* How to complete this task *
Your answer should be the lines below from the one with "not include event" to the one with "- ☐ Set up error", both included, given again exactly and with nothing added.

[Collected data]

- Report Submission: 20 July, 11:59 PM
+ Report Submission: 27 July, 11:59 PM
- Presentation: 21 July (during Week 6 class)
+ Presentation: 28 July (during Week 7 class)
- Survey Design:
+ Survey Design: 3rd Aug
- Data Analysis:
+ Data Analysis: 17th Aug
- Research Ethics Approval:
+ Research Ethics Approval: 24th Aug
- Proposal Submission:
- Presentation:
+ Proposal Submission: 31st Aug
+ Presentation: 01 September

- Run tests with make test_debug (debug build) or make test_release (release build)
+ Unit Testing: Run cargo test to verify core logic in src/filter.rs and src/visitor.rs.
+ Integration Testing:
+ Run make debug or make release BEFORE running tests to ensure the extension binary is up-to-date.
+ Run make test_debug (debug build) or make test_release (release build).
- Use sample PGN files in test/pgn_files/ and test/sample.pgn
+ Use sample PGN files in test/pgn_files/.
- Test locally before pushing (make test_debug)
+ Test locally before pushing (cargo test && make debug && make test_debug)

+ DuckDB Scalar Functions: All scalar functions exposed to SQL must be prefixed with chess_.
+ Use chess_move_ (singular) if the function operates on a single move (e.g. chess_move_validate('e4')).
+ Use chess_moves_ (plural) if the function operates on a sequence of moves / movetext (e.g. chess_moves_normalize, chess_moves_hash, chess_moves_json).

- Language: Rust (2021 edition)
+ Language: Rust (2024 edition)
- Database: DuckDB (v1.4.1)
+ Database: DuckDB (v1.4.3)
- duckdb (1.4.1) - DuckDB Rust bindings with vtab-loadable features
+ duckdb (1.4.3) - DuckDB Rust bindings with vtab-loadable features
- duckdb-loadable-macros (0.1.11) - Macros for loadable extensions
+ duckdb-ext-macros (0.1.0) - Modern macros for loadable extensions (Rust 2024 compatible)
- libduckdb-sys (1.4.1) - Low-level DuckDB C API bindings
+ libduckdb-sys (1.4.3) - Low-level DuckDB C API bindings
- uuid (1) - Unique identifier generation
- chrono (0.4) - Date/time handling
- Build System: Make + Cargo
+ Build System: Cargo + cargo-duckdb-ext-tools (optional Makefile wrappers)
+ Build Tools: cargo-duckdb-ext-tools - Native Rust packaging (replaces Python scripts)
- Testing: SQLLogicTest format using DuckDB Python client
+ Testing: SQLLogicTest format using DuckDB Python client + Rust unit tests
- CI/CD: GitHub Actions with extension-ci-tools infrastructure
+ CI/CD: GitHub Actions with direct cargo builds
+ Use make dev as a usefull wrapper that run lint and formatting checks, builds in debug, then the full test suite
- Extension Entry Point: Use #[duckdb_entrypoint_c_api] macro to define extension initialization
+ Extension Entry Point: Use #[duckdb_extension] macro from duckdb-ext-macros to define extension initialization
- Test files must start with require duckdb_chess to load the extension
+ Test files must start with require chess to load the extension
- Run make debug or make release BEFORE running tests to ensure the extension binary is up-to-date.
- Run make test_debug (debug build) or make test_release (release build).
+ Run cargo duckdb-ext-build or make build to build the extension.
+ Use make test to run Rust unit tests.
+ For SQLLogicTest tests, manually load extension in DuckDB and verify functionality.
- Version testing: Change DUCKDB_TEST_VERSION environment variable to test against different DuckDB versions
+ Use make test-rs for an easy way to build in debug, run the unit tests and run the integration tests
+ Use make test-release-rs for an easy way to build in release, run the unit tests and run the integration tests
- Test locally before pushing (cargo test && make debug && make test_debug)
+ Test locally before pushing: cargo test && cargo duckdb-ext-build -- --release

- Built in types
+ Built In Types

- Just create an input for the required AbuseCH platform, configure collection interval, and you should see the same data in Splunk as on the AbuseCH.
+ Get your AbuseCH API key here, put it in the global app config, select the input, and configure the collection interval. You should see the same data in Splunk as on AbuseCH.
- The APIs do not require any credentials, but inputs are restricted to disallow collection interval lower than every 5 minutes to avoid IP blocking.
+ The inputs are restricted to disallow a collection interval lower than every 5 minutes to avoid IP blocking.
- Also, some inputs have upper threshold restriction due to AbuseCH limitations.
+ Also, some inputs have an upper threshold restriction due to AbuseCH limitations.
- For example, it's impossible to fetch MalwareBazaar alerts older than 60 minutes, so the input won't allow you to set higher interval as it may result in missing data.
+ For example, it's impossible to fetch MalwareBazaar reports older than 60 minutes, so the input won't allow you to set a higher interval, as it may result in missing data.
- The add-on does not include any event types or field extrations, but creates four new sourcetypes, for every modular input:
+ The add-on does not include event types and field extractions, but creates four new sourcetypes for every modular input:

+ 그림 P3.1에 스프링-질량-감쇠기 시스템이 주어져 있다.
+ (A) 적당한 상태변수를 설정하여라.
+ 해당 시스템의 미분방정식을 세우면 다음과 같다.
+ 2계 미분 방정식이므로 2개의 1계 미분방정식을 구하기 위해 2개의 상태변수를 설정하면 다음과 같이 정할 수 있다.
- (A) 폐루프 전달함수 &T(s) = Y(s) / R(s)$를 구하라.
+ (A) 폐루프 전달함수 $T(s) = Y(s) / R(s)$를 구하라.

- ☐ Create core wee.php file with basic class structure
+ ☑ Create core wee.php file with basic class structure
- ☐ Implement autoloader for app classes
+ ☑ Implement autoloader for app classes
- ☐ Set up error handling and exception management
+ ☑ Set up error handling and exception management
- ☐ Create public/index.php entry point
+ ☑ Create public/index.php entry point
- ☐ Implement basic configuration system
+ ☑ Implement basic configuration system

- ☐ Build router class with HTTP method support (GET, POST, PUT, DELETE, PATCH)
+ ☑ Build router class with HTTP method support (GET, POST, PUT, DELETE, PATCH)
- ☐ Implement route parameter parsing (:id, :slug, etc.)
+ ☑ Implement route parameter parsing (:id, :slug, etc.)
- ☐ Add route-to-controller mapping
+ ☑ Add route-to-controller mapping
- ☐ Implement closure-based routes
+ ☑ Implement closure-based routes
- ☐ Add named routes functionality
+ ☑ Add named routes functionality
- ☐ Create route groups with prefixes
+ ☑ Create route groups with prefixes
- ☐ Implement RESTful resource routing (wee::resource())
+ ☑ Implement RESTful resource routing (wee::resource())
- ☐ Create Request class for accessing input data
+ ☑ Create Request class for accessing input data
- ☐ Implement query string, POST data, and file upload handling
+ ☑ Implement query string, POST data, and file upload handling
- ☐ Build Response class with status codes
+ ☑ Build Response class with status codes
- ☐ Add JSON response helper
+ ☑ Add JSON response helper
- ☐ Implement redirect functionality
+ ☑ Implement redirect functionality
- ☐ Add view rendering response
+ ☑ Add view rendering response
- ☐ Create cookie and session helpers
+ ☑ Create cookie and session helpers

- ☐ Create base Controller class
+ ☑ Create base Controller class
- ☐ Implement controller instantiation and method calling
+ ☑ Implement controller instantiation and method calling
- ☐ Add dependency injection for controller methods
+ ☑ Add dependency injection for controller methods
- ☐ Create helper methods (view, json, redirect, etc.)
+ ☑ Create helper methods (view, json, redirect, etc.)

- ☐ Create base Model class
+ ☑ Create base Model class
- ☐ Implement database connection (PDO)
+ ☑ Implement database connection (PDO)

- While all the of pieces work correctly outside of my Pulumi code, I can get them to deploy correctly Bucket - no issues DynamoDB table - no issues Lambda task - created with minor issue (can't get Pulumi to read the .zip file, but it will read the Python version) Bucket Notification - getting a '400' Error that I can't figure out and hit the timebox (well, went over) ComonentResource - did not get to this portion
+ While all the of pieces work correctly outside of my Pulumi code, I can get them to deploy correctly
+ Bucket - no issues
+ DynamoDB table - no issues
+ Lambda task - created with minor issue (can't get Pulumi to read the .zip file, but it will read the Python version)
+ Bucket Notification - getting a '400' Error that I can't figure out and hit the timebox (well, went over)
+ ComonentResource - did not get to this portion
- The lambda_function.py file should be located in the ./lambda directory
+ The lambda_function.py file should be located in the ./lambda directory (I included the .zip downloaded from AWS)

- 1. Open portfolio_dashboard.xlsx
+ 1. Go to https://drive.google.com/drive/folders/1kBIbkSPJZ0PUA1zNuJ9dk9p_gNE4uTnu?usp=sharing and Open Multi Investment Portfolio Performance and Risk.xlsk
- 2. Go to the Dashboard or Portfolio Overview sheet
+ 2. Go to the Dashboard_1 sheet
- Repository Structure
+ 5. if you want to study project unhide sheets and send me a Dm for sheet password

* Solved problem *
+ The add-on does not include event types and field extractions, but creates four new sourcetypes for every modular input:

+ 그림 P3.1에 스프링-질량-감쇠기 시스템이 주어져 있다.
+ (A) 적당한 상태변수를 설정하여라.
+ 해당 시스템의 미분방정식을 세우면 다음과 같다.
+ 2계 미분 방정식이므로 2개의 1계 미분방정식을 구하기 위해 2개의 상태변수를 설정하면 다음과 같이 정할 수 있다.
- (A) 폐루프 전달함수 &T(s) = Y(s) / R(s)$를 구하라.
+ (A) 폐루프 전달함수 $T(s) = Y(s) / R(s)$를 구하라.

- ☐ Create core wee.php file with basic class structure
+ ☑ Create core wee.php file with basic class structure
- ☐ Implement autoloader for app classes
+ ☑ Implement autoloader for app classes
- ☐ Set up error handling and exception management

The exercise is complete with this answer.